Noninvasive prenatal testing (NIPT) can be done in early portion of gestation by examining maternal levels of alpha-fetoprotein (MSAFP), human chorionic gonadotropin (hCG), and unconjugated estriol, known as a triple screen. 7 These levels can help to determine the presence of a congenital anomaly and can even help to characterize the specific type (see Table 3). 7 However, alpha-fetoprotein (AFP) is dependent on open neural tube defects and will be increased in the presence of the entity. 7 Quadruple screening adds the evaluation of dimeric inhibin A levels, which can help to better differentiate between Trisomy 21 and 18. 7 Considering the Amish lifestyle, early diagnostic testing may not be utilized as frequently due to financial limitations and the desire to remain with minimal amounts of intervention from modern medicine. 3 Furthermore, early testing may also not be as impactful to the Amish, since the decision to continue carrying the pregnancy would not be affected. 3
Triple Screen Levels and Their Associated Trisomy.
Abbreviations: hCG, human chorionic gonadotropin; MSAFP, maternal levels of alpha-fetoprotein.
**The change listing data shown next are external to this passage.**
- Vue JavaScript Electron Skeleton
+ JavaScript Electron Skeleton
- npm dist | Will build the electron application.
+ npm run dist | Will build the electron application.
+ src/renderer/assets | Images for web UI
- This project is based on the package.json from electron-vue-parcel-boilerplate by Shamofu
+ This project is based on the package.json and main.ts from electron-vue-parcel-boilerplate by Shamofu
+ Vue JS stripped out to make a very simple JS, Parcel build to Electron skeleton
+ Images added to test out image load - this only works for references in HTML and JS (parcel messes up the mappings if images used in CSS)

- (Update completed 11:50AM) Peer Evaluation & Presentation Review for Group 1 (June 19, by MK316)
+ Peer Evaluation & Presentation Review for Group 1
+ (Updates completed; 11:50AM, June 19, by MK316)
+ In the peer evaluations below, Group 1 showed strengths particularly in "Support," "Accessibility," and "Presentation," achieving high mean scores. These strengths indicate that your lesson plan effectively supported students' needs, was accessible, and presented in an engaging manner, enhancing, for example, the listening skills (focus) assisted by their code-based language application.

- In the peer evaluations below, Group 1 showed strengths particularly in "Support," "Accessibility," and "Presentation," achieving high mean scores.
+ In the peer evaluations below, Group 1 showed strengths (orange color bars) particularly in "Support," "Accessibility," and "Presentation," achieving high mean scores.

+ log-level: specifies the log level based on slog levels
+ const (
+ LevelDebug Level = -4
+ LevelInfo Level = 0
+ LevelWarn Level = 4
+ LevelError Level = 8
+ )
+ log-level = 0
With the high sensitivity of sonography and lab indications, it can raise questions of how parents should proceed with an early diagnosis of Trisomy 18. A study of families with Trisomy 18 babies revealed that 43% of them felt their physician pressured them into terminating the pregnancy and 42% felt rushed to make a decision. 1 It is vital that all diagnoses and treatments are clearly explained and that physicians are willing to incorporate and maintain as much of one’s cultural and religious beliefs as possible, in their plan of care. 8 It is also vital that physicians remain updated on medical advances that may improve prognosis. The common prognosis is that Trisomy 18 is “incompatible with life.” However, advancements have allowed surgical intervention to increase survival to years, depending on the severity of the anomalies. A recent study showed individuals can have a 23% survival rate for 5 years and 13% for 10 years with proper medical treatment. 2 Another study revealed cardiac surgery increased the opportunity for home care by improving a 3-year survival rate to 65%. 6 These results are not to diminish the severity of Trisomy 18, but to see the potential that should not be disregarded.
Conclusion
This study was a unique case of a Trisomy 18 diagnosis, within an Amish family. With the various cultures, religious beliefs, and personal preferences the health care system faces, it is challenging to anticipate how a family will receive an aneuploidy diagnosis. Regardless of these factors, families have the right to be fully informed about the given condition. Further studies should be conducted regarding the accessibility and availability of aneuploidy resources to families. While medical advances are important, it is equally vital that families are receiving adequate and relevant information in which they can make an informed decision about how to proceed. With this, Trisomy 18 is a great opportunity to encourage medical advances, accessibility of relevant information, and a safe environment between provider and patient.
Footnotes
Declaration of Conflicting Interests
The authors declared no potential conflicts of interest with respect to the research, authorship, and/or publication of this article.
Funding
The authors received no financial support for the research, authorship, and/or publication of this article.
Ethics Approval
The authors have complied with all the sponsoring institutions rules for release of this information.
Informed Consent
Informed consent was not sought for the present study because all case data were de-identified and/or aggregated and followed ethics committee or IRB guidelines (also referred to as the Honest Broker System).